WHAT YOU ARE ASKED TO DO.
Repeat only the lines below from the one containing "- [Allow space" through the one containing "PT, indicate whether", inclusive, exactly as written.

EXTRACTED DATA.
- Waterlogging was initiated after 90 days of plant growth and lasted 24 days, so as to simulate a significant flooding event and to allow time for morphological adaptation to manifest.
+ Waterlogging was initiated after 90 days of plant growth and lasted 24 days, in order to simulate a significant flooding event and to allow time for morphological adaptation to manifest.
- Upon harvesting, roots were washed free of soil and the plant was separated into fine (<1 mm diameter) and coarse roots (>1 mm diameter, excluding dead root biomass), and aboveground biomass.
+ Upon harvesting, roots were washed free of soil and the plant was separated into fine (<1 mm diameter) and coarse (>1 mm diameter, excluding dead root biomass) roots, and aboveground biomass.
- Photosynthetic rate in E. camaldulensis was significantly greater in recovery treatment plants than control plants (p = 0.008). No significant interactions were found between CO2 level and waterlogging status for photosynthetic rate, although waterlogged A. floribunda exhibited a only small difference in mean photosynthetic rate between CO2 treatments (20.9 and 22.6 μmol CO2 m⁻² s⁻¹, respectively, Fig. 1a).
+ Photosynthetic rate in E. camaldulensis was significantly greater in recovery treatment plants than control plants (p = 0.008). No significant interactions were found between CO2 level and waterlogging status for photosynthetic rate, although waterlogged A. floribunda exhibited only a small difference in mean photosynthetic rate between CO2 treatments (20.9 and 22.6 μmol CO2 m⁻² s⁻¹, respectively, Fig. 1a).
--
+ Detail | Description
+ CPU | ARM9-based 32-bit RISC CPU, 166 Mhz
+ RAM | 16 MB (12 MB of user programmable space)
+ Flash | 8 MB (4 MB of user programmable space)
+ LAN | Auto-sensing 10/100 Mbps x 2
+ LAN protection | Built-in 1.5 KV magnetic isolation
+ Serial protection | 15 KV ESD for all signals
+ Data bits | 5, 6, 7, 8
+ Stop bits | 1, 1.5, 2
---
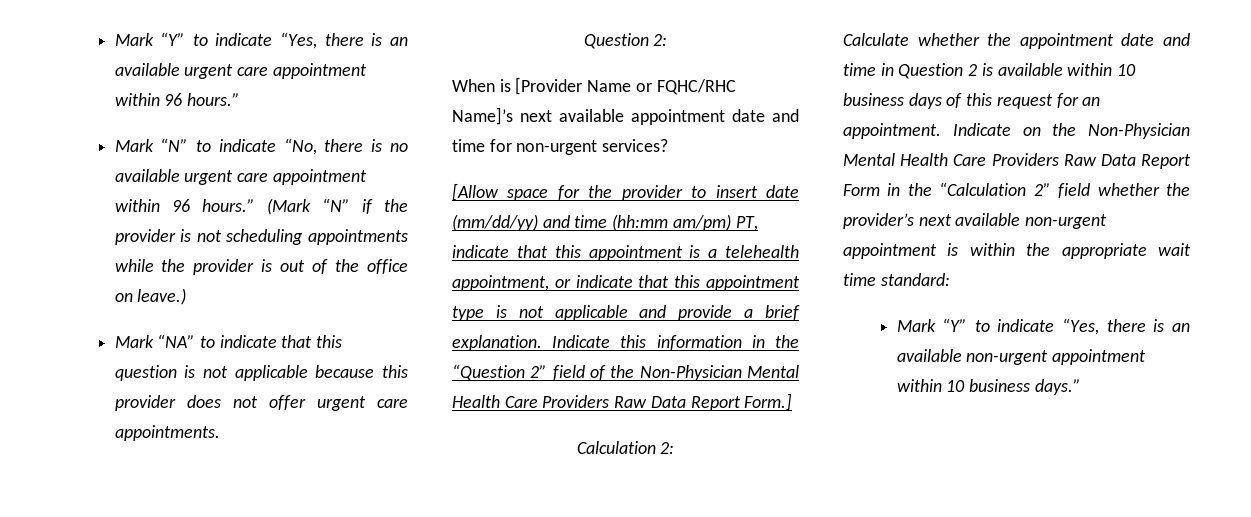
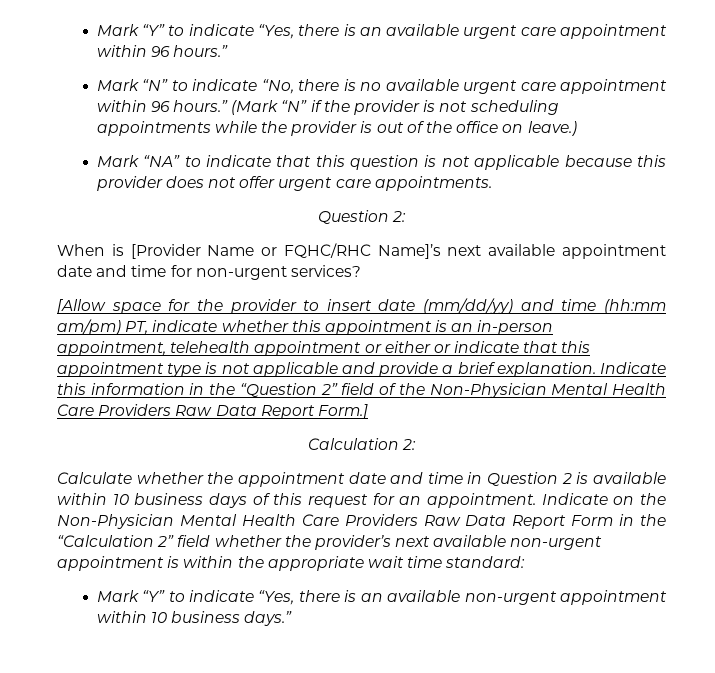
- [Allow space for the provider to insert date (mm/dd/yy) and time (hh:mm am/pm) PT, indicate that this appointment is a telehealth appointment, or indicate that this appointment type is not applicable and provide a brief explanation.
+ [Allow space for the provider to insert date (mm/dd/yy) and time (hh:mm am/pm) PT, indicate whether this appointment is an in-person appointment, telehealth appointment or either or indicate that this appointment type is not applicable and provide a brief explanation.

SOLUTION TO THIS PROBLEM.
- [Allow space for the provider to insert date (mm/dd/yy) and time (hh:mm am/pm) PT, indicate that this appointment is a telehealth appointment, or indicate that this appointment type is not applicable and provide a brief explanation.
+ [Allow space for the provider to insert date (mm/dd/yy) and time (hh:mm am/pm) PT, indicate whether this appointment is an in-person appointment, telehealth appointment or either or indicate that this appointment type is not applicable and provide a brief explanation.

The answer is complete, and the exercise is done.